Mary Johnson House – Perkins School // 1910

Lancaster isn’t known as a town of summer retreats, but there are a handful of gorgeous historic summer houses built for urban residents of Boston and Worcester to escape the hustle-and-bustle of city life and to take in the natural Massachusetts scenery. One of these houses is the Mary Johnson House, built in 1910. When Mary E. Johnson mapped plans for her summer mansion to be built in 1909, her husband had been dead for 14 years.The Norwegian-born Iver Johnson was a successful businessman. He made guns, bicycles and motorcycles for many years in Worcester and Fitchburg. Iver Johnson firearms gained some notoriety when they were used in assassinations in the United States of President William McKinley and presidential candidate Robert F. Kennedy and in an attempt on the life of President Franklin D. Roosevelt. Johnson firearms were also issued to all the Moscow mounted police in Russia in 1907 – 10 years before the Russian Revolution. The Arts and Crafts mansion built for Iver’s widow was designed by Herbert Langford Warren, founder of the School of Architecture at Harvard University. She died in 1915 and the property was taken over by the McAlister-Hawk School, a prestigious preparatory school for boys. In 1934, the school was sold to Dr. Franklin Perkins, who moved what was originally known as the Hillbrow School in Newton to Lancaster. The school, renamed in Dr. Perkins’ honor, occupied the 120-acre Johnson estate, serving children with developmental disabilities and emotional and mental health needs.

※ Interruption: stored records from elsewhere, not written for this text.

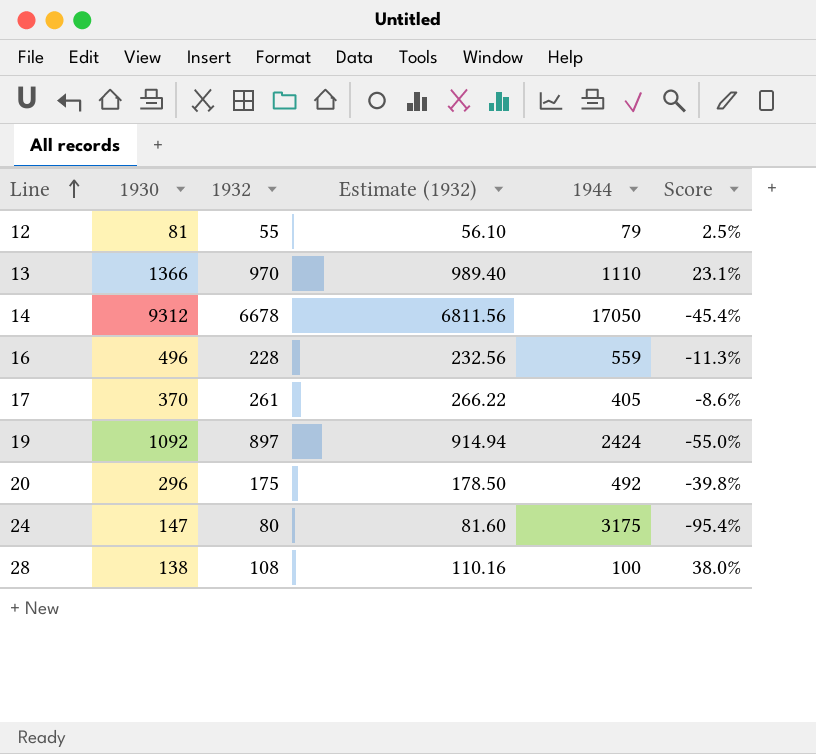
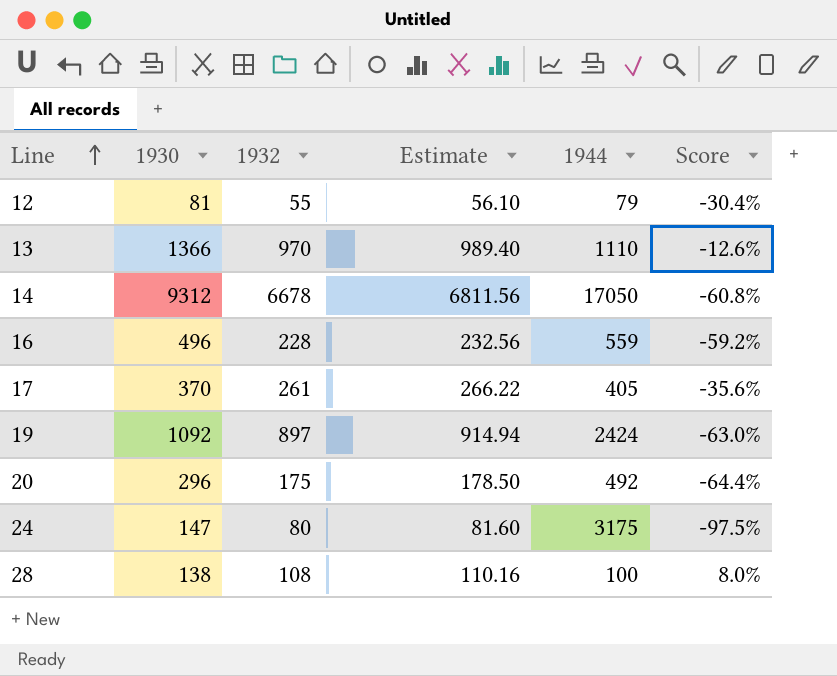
column name: Estimate (1932) -> Estimate
column Score | formula: ([1930] - [1944]) / [1944] -> ([1932] - [1944]) / [1944]

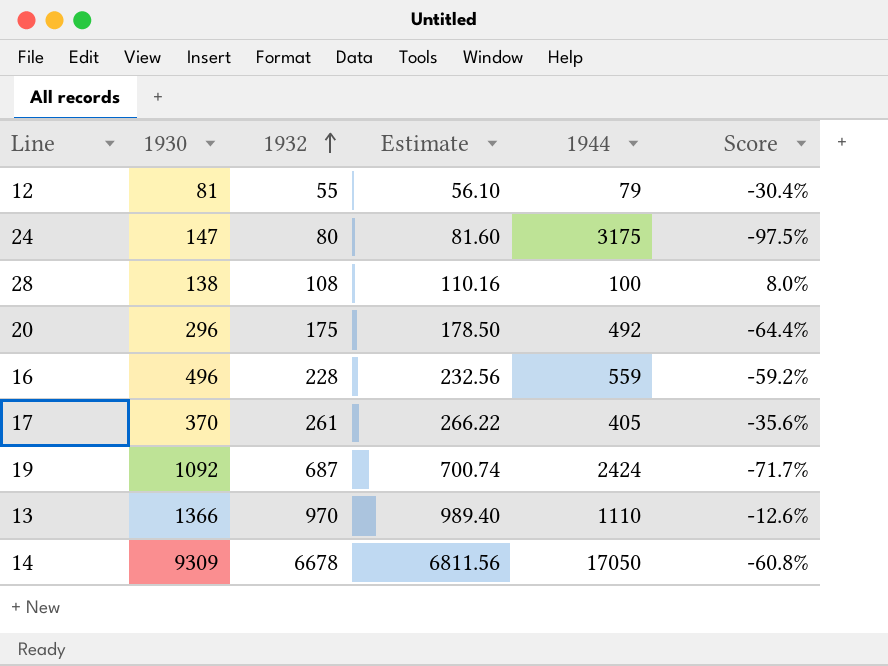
row order: Line ascending -> 1932 ascending
19 | 1932: 897 -> 687
19 | Estimate: 914.94 -> 700.74
19 | Score: -63.0% -> -71.7%
14 | 1930: 9312 -> 9309

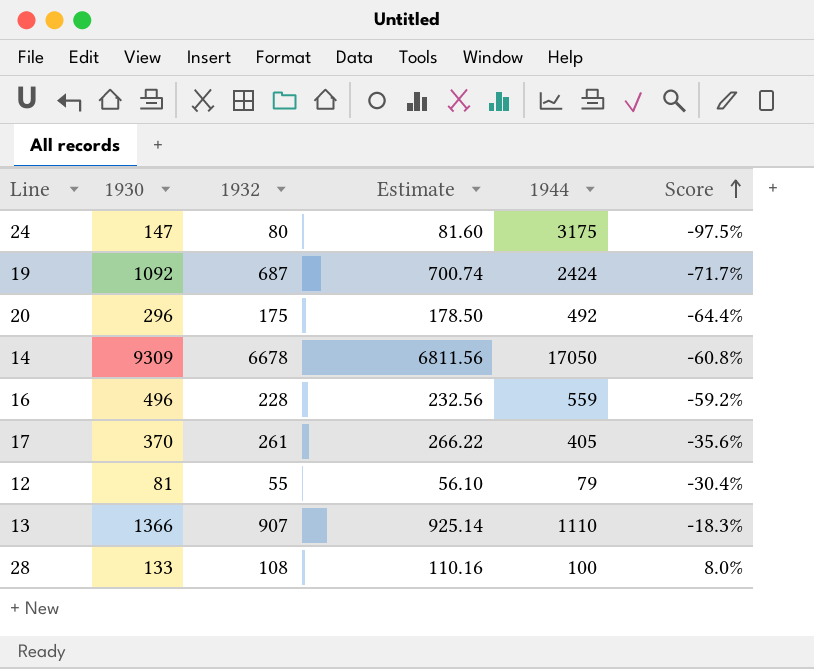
row order: 1932 ascending -> Score ascending
13 | 1932: 970 -> 907
13 | Estimate: 989.40 -> 925.14
13 | Score: -12.6% -> -18.3%
28 | 1930: 138 -> 133

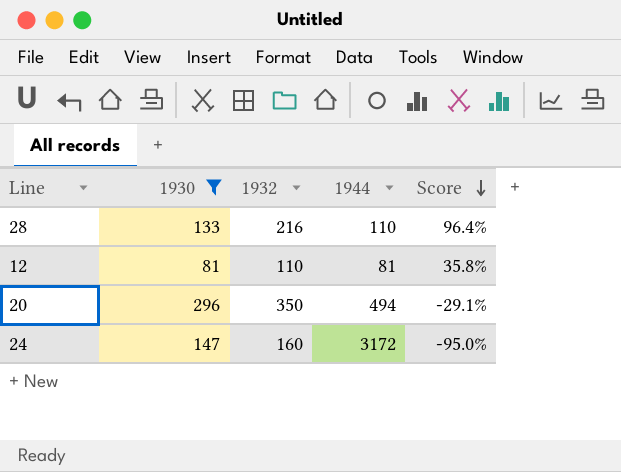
filter: none -> 1930 <= 296
row order: Score ascending -> Score descending
column Estimate | formula: [1932] * 1.02 -> none
28 | 1932: 108 -> 216
28 | 1944: 100 -> 110
28 | Score: 8.0% -> 96.4%
12 | 1932: 55 -> 110
12 | 1944: 79 -> 81
12 | Score: -30.4% -> 35.8%
20 | 1932: 175 -> 350
20 | 1944: 492 -> 494
20 | Score: -64.4% -> -29.1%
24 | 1932: 80 -> 160
24 | 1944: 3175 -> 3172
24 | Score: -97.5% -> -95.0%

William Strong House // 1896

William C. Strong purchased the old Wyman Farm in present day Waban Village in 1875, consisting of 93 acres of open land and rolling hills. He subdivided some of the land after the completion of the Waban Station, later developing the Strong’s Block, the premier commercial block in the village. To kick off the development along Windsor Road, he hired architect Herbert Langford Warren, the Dean of Harvard’s Architecture School (who also owned a historic farmhouse nearby) to design a couple homes for sale. This stunning house is notable for the prominent gable end gambrel roof, shingle siding, and porte-cochere.

Frederick Henshaw House // 1888

After the completion of the Waban Station, providing opportunity for residential and commercial development due to transit to and from Boston, two men sought to develop the area into attractive housing lots. In 1886, Dr. Morrill Wyman, founder of Mount Auburn Hospital in Cambridge, sold the old Wyman Farmhouse (still extant) and 150 acres of farmland to real estate speculators. The speculators, Charles Page and Frederick Henshaw, proceeded to subdivide the land into 87 house lots, creating this suburban neighborhood in Waban we know today. Frederick Henshaw sought to build his own home adjacent to the old farmhouse and hired H. Langford Warren (who then owned the farmhouse next door), esteemed architect and then Dean of the Harvard School of Architecture to complete designs. The Queen Anne mansion with its bold octagonal bay commands the corner lot and is a well-preserved significant home in the neighborhood.